Au cours des 40 dernières années, Edward Burtynsky a photographié l'impact de l'industrie humaine sur la planète. Pour sa dernière collection, African Studies, il a parcouru le continent en prenant des photos d'en haut. Il s'est entretenu avec Mary Harper, de la BBC.
À bien des égards, c'est la Chine qui m'a donné envie de m'intéresser au continent africain.
Il y a une vingtaine d'années, j'ai photographié l'extraordinaire explosion de l'industrie manufacturière en Chine, usines comprises.
À l'instar des industries extractives, l'agriculture suscite également des images abstraites lorsqu'elle est vue d'en haut.
Je me demande si les cueilleurs de thé et les cultivateurs de roses sont conscients de l'extraordinaire géométrie et symétrie des champs dans lesquels ils travaillent.
Ceux qui travaillent la terre, qu'elle soit fertile ou desséchée, en transforment parfois la beauté mais ne la détruisent pas.
En Afrique du Sud, les agriculteurs tentent de freiner la désertification en creusant de grandes ornières dans la terre qui recueillent l'eau lorsqu'il pleut, permettant ainsi aux plantes et aux arbres de pousser dans un environnement hostile.

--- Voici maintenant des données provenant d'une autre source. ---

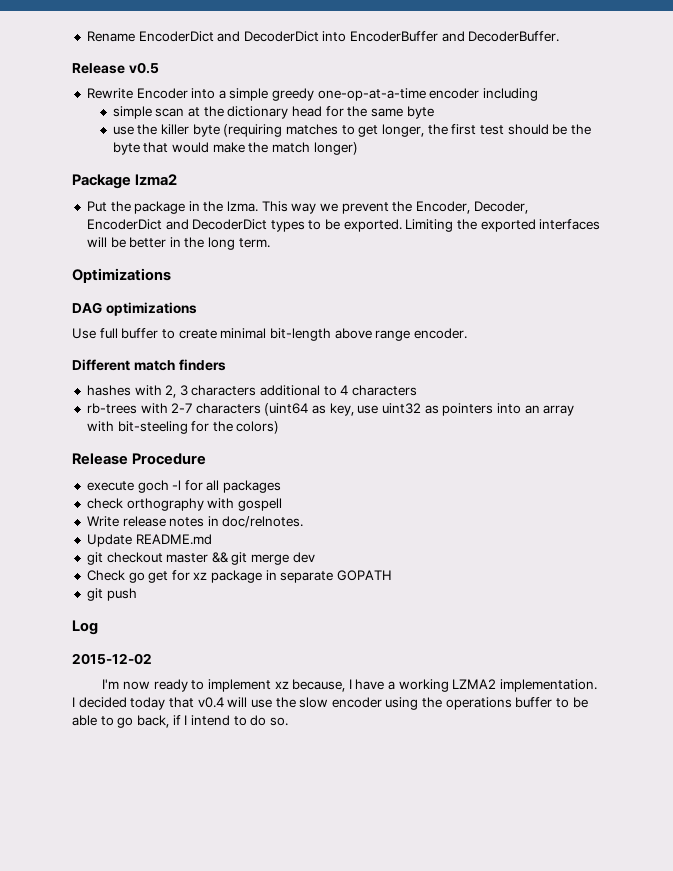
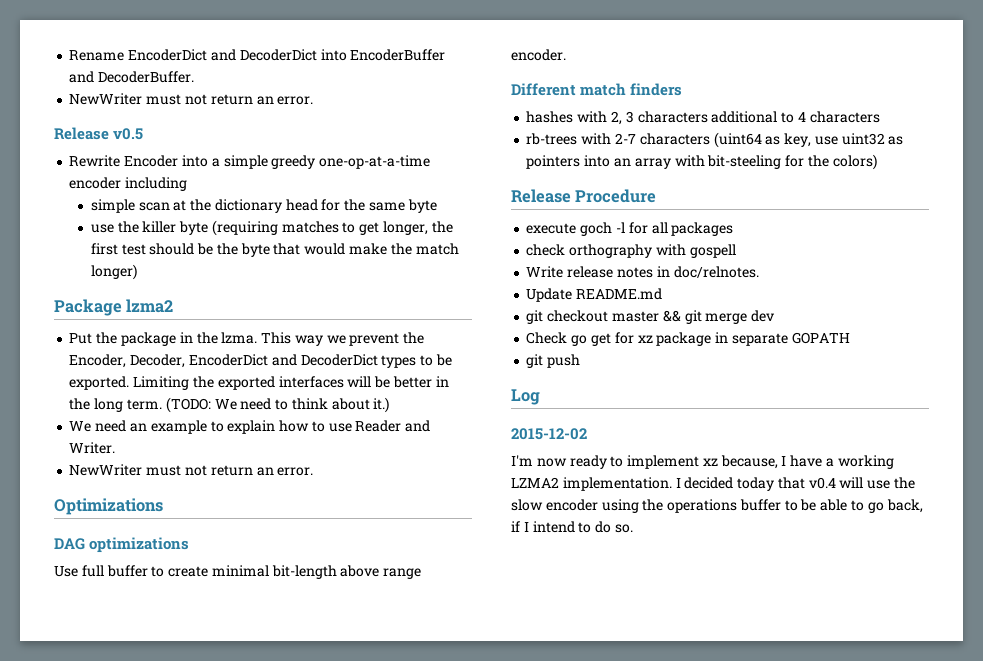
  Rename EncoderDict and DecoderDict into EncoderBuffer and DecoderBuffer.
+ NewWriter must not return an error.
+ (TODO: We need to think about it.)
+ We need an example to explain how to use Reader and Writer.
+ NewWriter must not return an error.

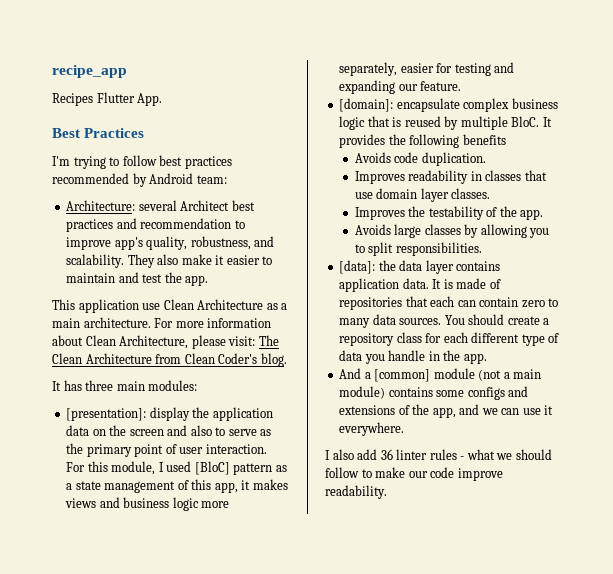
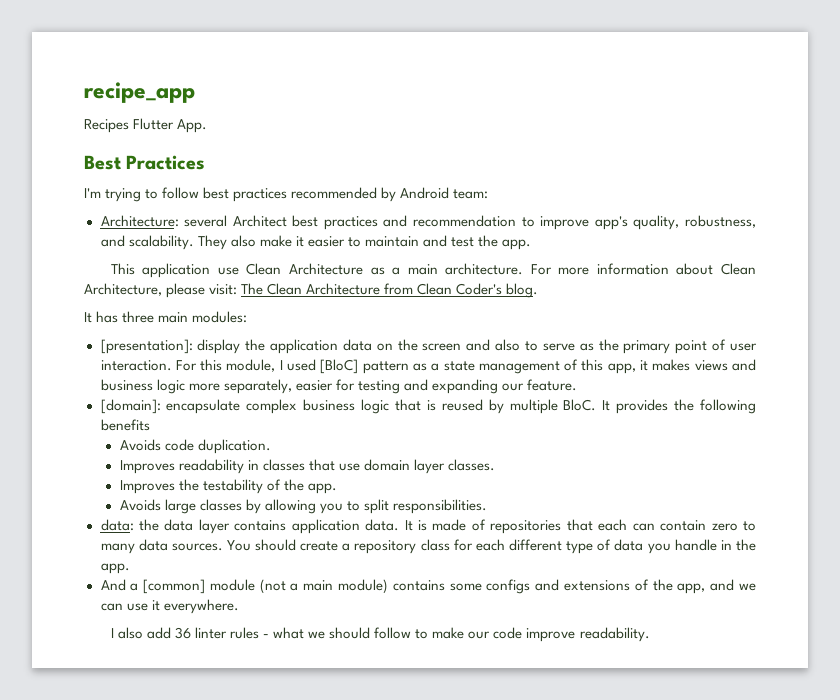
- [data]: the data layer contains application data.
+ data: the data layer contains application data.

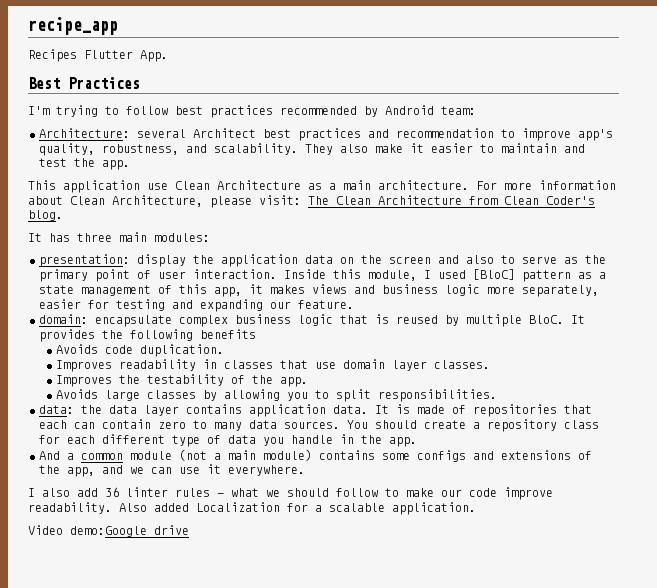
- [presentation]: display the application data on the screen and also to serve as the primary point of user interaction.
+ presentation: display the application data on the screen and also to serve as the primary point of user interaction.
- For this module, I used [BloC] pattern as a state management of this app, it makes views and business logic more separately, easier for testing and expanding our feature.
+ Inside this module, I used [BloC] pattern as a state management of this app, it makes views and business logic more separately, easier for testing and expanding our feature.
- [domain]: encapsulate complex business logic that is reused by multiple BloC.
+ domain: encapsulate complex business logic that is reused by multiple BloC.
- And a [common] module (not a main module) contains some configs and extensions of the app, and we can use it everywhere.
+ And a common module (not a main module) contains some configs and extensions of the app, and we can use it everywhere.
+ Also added Localization for a scalable application.
+ Video demo:Google drive

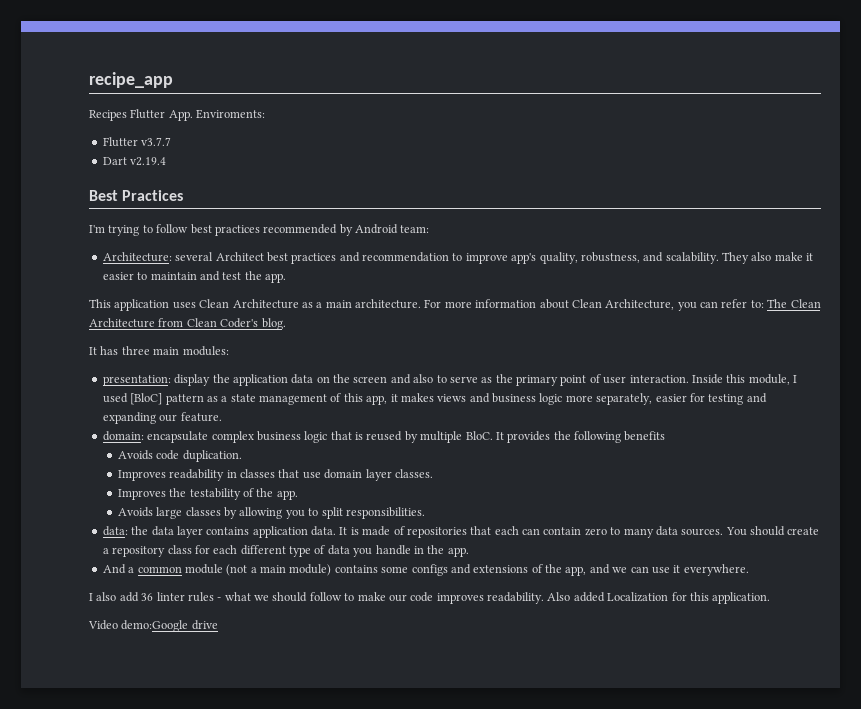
- Recipes Flutter App.
+ Recipes Flutter App. Enviroments:
+ Flutter v3.7.7
+ Dart v2.19.4
- This application use Clean Architecture as a main architecture.
+ This application uses Clean Architecture as a main architecture.
- For more information about Clean Architecture, please visit: The Clean Architecture from Clean Coder's blog.
+ For more information about Clean Architecture, you can refer to: The Clean Architecture from Clean Coder's blog.
- I also add 36 linter rules - what we should follow to make our code improve readability.
+ I also add 36 linter rules - what we should follow to make our code improves readability.
- Also added Localization for a scalable application.
+ Also added Localization for this application.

Les terres africaines regorgent de ressources, certaines extraites à l'aide de technologies modernes, d'autres à l'aide de techniques vieilles de plusieurs siècles.
En Éthiopie, c'est comme si on remontait le temps en récoltant le sel à l'aide de pioches par des températures de 50 °C.
Chaque jour, le sel est chargé sur des chameaux, les bateaux du désert.
À Danakil, nous avons dû renoncer à nos instruments GPS. Comme la ville se trouve à environ 125 mètres au-dessous du niveau de la mer, les appareils se sont embrouillés, pensant que nous travaillions sous l'océan.
L'un des moments forts de mon voyage a été la visite des étangs salés du Sénégal, le plus grand producteur de sel d'Afrique de l'Ouest.
Les récolteurs creusent à la main des dépressions peu profondes qui sont ensuite remplies d'eau salée provenant des canaux voisins.
Une fois l'eau évaporée, les minéraux, les pigments et diverses algues se combinent aux reflets du ciel pour créer un spectacle pour l'œil. Les structures organiques complexes deviennent presque hypnotiques.
Le résultat brutal des profits des entreprises, de la pauvreté, de l'ingéniosité et de la piraterie impitoyable dans le delta du Niger, riche en pétrole, se classe facilement parmi les paysages les plus profondément troublants et dévastés jamais créés par l'humanité.
Le fait d'être confronté à l'expérience de ce paysage a constitué un tournant majeur dans ma compréhension du degré de souillure que nous sommes capables d'infliger à notre planète en tant qu'espèce.
Une différence frappante entre les usines chinoises et africaines est qu'en Afrique, l'essentiel de la main-d'œuvre provient des villes et des villages locaux, tandis que les chefs d'étage et les directeurs de site sont le plus souvent chinois.
Face à l'exode des populations vers les villes, la Chine s'est lancée dans une fièvre de construction qui empiète souvent sur de précieuses terres rurales.
Les montagnes Tsaus du Sperrgebiet, en Namibie, comptent parmi les formations terrestres les plus obsédantes et les plus belles que j'aie jamais photographiées.
Leurs structures topographiques et la richesse de leurs couleurs semblent transcender l'idée de paysage et entrer dans un domaine purement abstrait.
L'homo sapiens a commencé à migrer hors d'Afrique il y a environ 200 000 ans. Au XXIe siècle, la boucle est bouclée et nous retournons dans l'un des derniers endroits de la planète à avoir été balayé par les machinations implacables du complexe industriel humain.
Le continent africain est une frontière fragile et ultime.